The stranger paused for breath.
“Marvellous,” we said. “There is no doubt the stimulus of keen competition—”
“Shut up,” he said impatiently. “Let me explain it further. Competition is only part of it. An item just as big that makes for efficiency is to take account of the little things. It’s the little things that are never thought of.”
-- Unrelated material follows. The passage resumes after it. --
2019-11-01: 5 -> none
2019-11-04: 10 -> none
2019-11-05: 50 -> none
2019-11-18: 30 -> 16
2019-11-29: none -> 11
Here was another wonder! We realized that we had never thought of them. “Take an example,” the Stranger continued. “I went into a hotel the other day. What did I see? Bell-boys being summoned upstairs every minute, and flying up in the elevators. Yes, — and every time they went up they had to come down again. I went up to the manager. I said, ‘I can understand that when your guests ring for the bell-boys they have to go up. But why should they come down? Why not have them go up and never come down?’ He caught the idea at once. That hotel is transformed. I have a letter from the manager stating that they find it fifty per cent. cheaper to hire new bell-boys instead of waiting for the old ones to come down.”
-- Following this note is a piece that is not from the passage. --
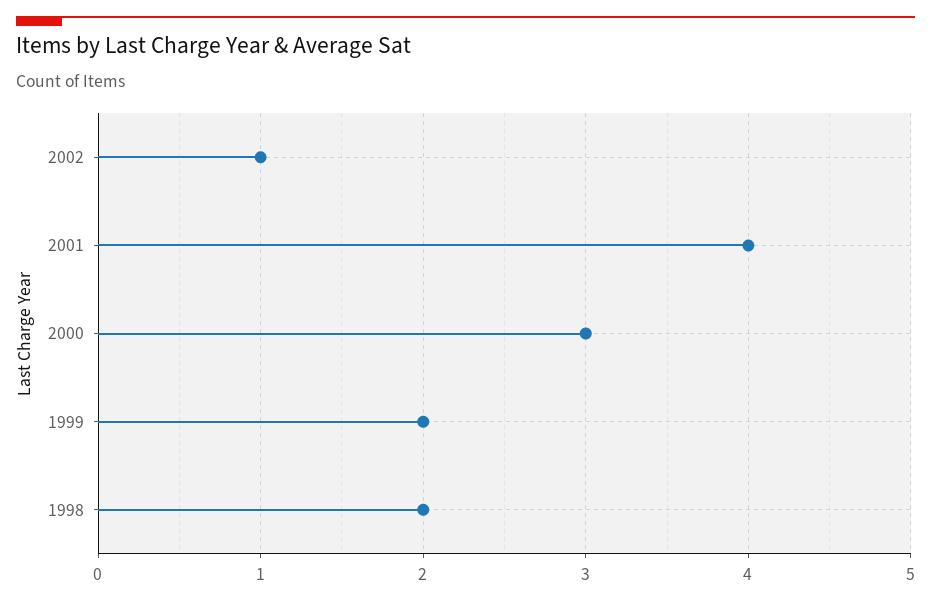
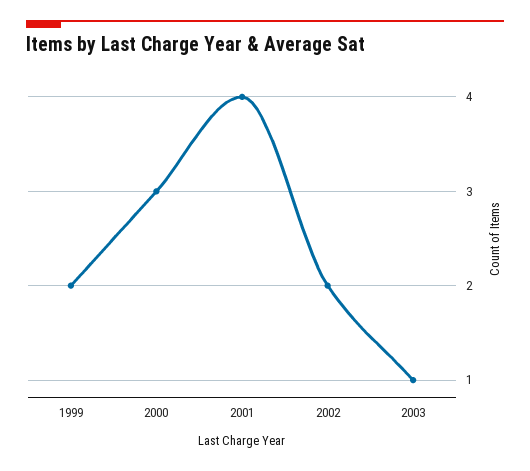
2002: 1 -> 2
1998: 2 -> none
2003: none -> 1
“These results,” we said, “are certainly marvellous. “You are most assuredly to be congratulated on—”
“You talk too much,” said the Stranger. “Don’t do it. Learn to listen. If a young man comes to me for advice in business, — and they do in hundreds, lots of them, — almost in tears over their inefficiency, — I’d say, ‘Young man, never talk, listen; answer, but don’t speak.’ But even all this is only part of the method. Another side of it is technique.”
“Technique?” we said, pleased but puzzled.
“Yes, the proper use of machine devices. Take the building trade. I’ve revolutionized it. Till now all the bricks even for a high building were carried up to the mason in hods. Madness! Think of the waste of it. By my method instead of carrying the bricks to the mason we take the mason to the brick, — lower him on a wire rope, give him a brick, and up he goes again. As soon as he wants another brick he calls down, ‘I want a brick,’ and down he comes like lightning.”
“This,” we said, “is little short of—”
“Cut it out. Even that is not all. Another thing bigger than any is organization. Half the business in this country is not organized. As soon as I sent out my circular, No. 4, HAVE YOU ORGANIZED YOUR BUSINESS! I got answers in thousands! Heart-broken, many of them. They had never thought of it! Here, for example, is a letter written by a plain man, a gardener, just an ordinary man, a plain man—”
“Yes,” we said, “quite so.”
“Well, here is what he writes:
Dear Sir:
As soon as I got your circular I read it all through from end to end, and I saw that all my failure in the past had come from my not being organized. I sat and thought a long while and I decided that I would organize myself. I went right in to the house and I said to my wife, “Jane, I’m going to organize myself.” She said, “Oh, John!” — and not another word, but you should have seen the look on her face. So the next morning I got up early and began to organize myself. It was hard at first but I stuck to it. There were times when I felt as if I couldn’t do it. It seemed too hard. But bit by bit I did it and now, thank God, I am organized. I wish all men like me could know the pleasure I feel in being organized.”